6. Connect the mirrored port on the switch to either one of the interfaces in the Bridge-Pair

7. Connect and configure the WAN to allow access to dynamic signature data over the Internet

Configuring the Primary Bridge Interface

1. Navigate to the Network > Interfaces page.

2. Click the Configure icon in the right column of interface X2.

3. In the Edit Interface dialog box on the General tab, select LAN from the Zone drop-down list.

Note that you do not need to configure settings on the Advanced or VLAN Filtering tabs.

4. For IP Assignment, select Static from the drop-down list.

5. Configure the interface with a static IP Address (e.g. 10.1.2.3).
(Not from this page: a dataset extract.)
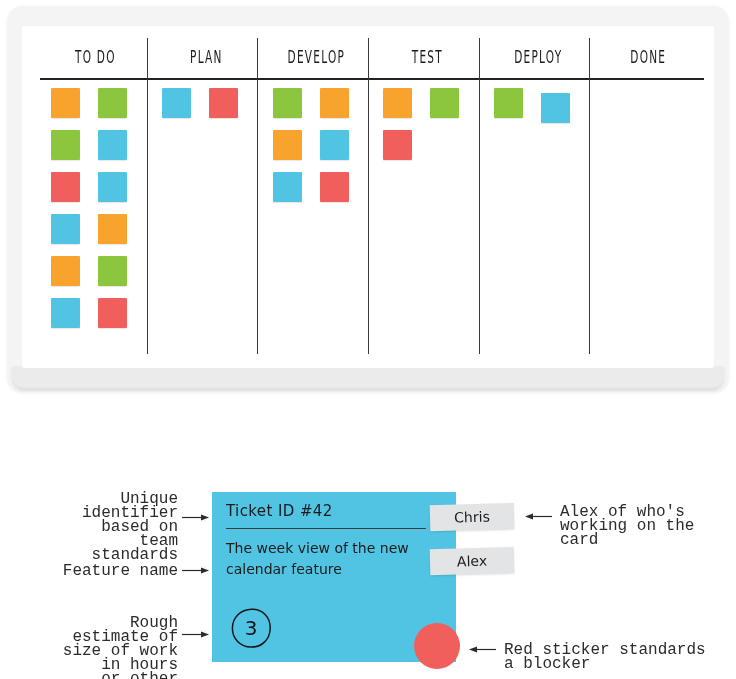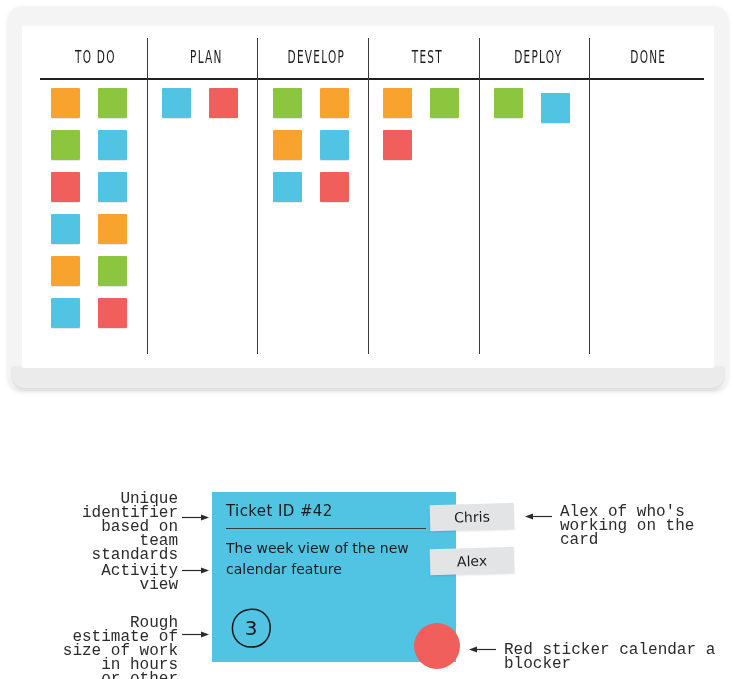"Activity view" div.anno { text: Activity view -> Feature name }
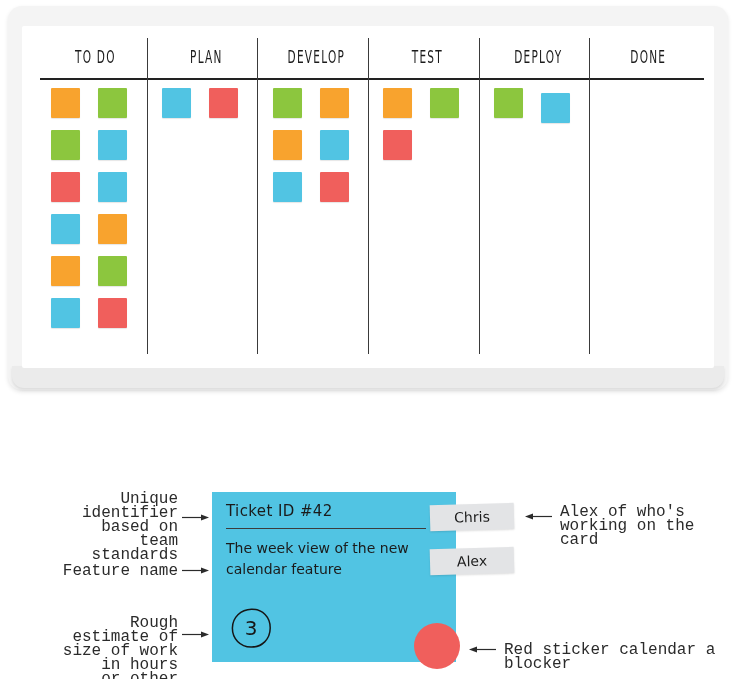"Red sticker calendar a blocker" div.anno { text: calendar -> standards }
The IP address you choose should not collide with any of the networks that are seen by the switch.

Note The Primary Bridge Interface must have a static IP assignment.

6. Configure the Subnet Mask.

7. Type in a descriptive comment.

8. Select management options for the interface (HTTP, HTTPS, Ping, SNMP, SSH, User Logins, HTTP Redirects).

9. Click OK.

Configuring the Secondary Bridge Interface

Our example continues with X3 as the secondary bridge interface.

1. Navigate to the Network > Interfaces page.

2. Click the Configure icon in the right column of the X3 interface.

3. In the Edit Interface dialog box on the General tab, select LAN from the Zone drop-down list.

Note You do not need to configure settings on the Advanced or VLAN Filtering tabs.

4. In the Mode / IP Assignment drop-down list, select Layer 2 Bridged Mode.

5. In the Bridged to drop-down list, select the X2 interface.

6. Do not enable the Block all non-IPv4 traffic setting if you want to monitor non-IPv4 traffic.

7. Select Never route traffic on this bridge-pair to ensure that the traffic from the mirrored switch port is not sent back out onto the network. (The Never route traffic on this bridge-pair setting is known as Captive-Bridge Mode.)

8. Select Only sniff traffic on this bridge-pair to enable sniffing or monitoring of packets that arrive on the L2 Bridge from the mirrored switch port.

9. Select Disable stateful-inspection on this bridge-pair to exempt these interfaces from stateful high availability inspection. If Deep Packet Inspection services are enabled for these interfaces, the DPI services will continue to be applied.

10. Configure management (HTTP, HTTPS, Ping, SNMP, SSH, User Logins, HTTP Redirects).

11. Click OK.

Enabling and Configuring SNMP

When SNMP is enabled, SNMP traps are automatically triggered for many events that are generated by SonicWALL Security Services such as Intrusion Prevention and Gateway Anti-Virus.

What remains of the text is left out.